Pour conclure, permettez-moi de poser deux autres questions concernant l’image que nous avons de nous et qui seront donc plutôt un commentaire personnel.

L’université populaire aide les hommes sur place ou en voyage à connaître d’autres cultures et à bénéficier de ces dernières. Or, ceci ne peut que renforcer l’opinion des Européens qui considèrent le monde comme leur propriété culturelle, que ces Narcisses modernes peuvent piller à leur aise – d’où leur mégalomanie qui les porte à se prendre pour omnipotents et omniprésents dans le monde. Dans quelle mesure l’université populaire contribue-t-elle à nourrir de tels sentiments?

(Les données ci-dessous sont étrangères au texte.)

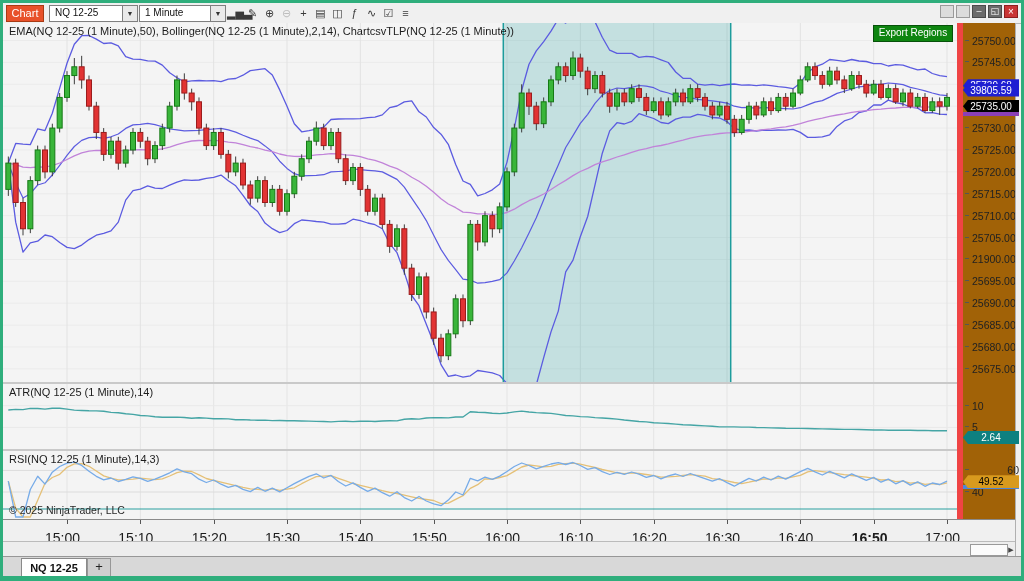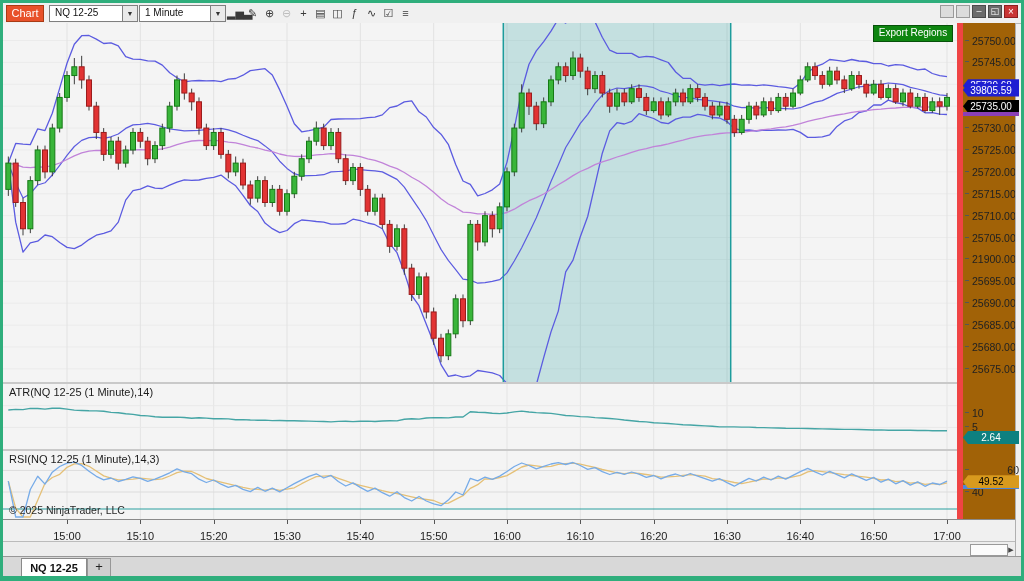"EMA(NQ 12-25 (1 Minute),50)," div.ind-label { html: none -> <div>EMA(NQ 12-25 (1 Minute),50), Bollinger(NQ 12-25 (1 Minute),2,14), ChartcsvTLP(NQ 12-25 (1 Minute))</div> }
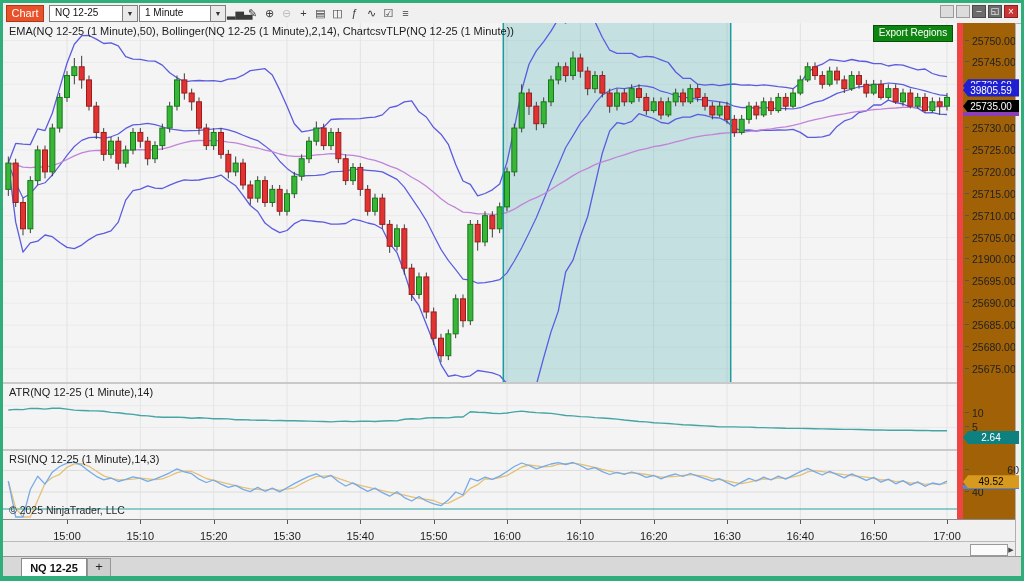"10" div.tick { margin-top: 7px -> none }
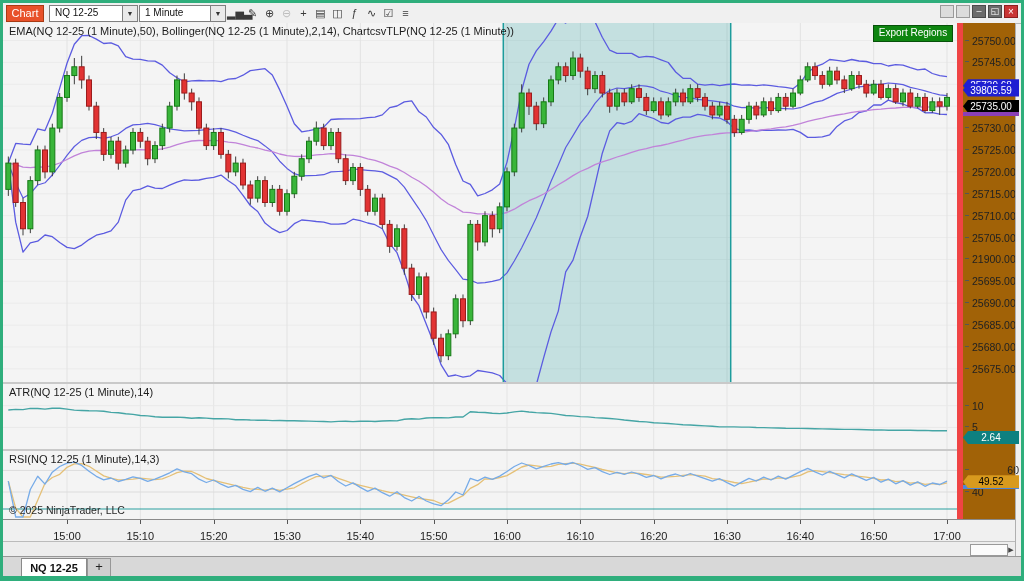"15:00" .tlabel { font-size: 11px -> 14px; text-align: center -> left }
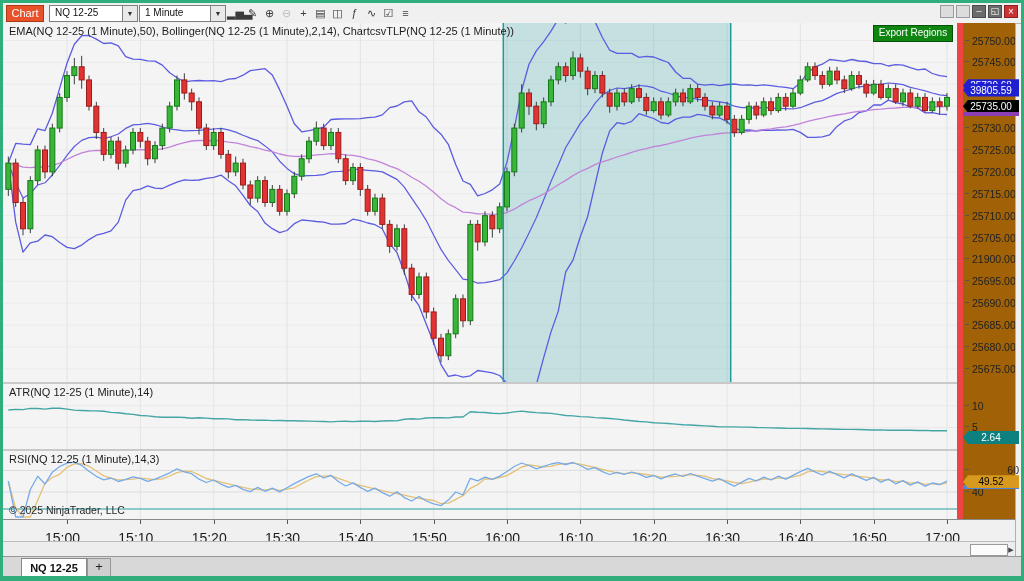"16:50" div.tlabel { font-weight: none -> bold }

Cette attitude arbitraire postmoderne risque de nous faire tourner le dos à notre passé et aux valeurs que l’Histoire nous a transmises. Permettez-moi, à ce sujet, de commenter un extrait d’une discussion. Au cours d’un des ateliers, on a cité les droits de l’homme en exemple pour illustrer les prétentions «outrageantes» de l’Ouest en ce qui concerne les valeurs universelles, surtout que la Déclaration des droits de l’homme, comme chacun le sait, n’a pas été bénéfique pour beaucoup de groupes au fil de l’Histoire et a plutôt servi à consolider la dominance d’une certaine haute bourgeoisie occidentale masculine. Je pense que même si l’on a utilisé les droits de l’homme de manière idéologique contre d’autres personnes et si l’on continue de le faire, il convient de se demander si la justice, en tant qu’idée, n’a pas échoué du fait qu’on la viole tous les jours. À ce propos, il conviendrait d’évoquer Willi ­Strlewicz qui, durant son exil, a écrit un ouvrage sur la Déclaration des droits de l’homme. Il nous a par la suite mis en garde en déclarant que l’éducation des adultes ne devrait pas chercher de légitimations dans ses tâches quotidiennes, ces légitimations étant déjà contenues dans la Déclaration des droits de l’homme du XVIIIe siècle, ce qui suffit en même temps à les légitimer. Les droits de l’homme peuvent être considérés en tant que cour d’appel des faibles. Ils garantissent, pour ainsi dire, l’éducation pour tous, l’éducation de toutes les forces en présence et l’éducation dans la réciprocité, c’est-à-dire l’éducation générale de l’humanité. Si nous rejetons l’universalité des droits de l’homme en les qualifiant d’eurocentriques, laissez-moi conclure sur cette question: «En rejetant les droits de l’homme, ne repoussons-nous pas une ­force de résistance essentielle et n’abandonnons-nous pas par là le monde à la domination universelle de l’argent, de la culture en tant qu’industrie et de la destruction globale de l’environnement?»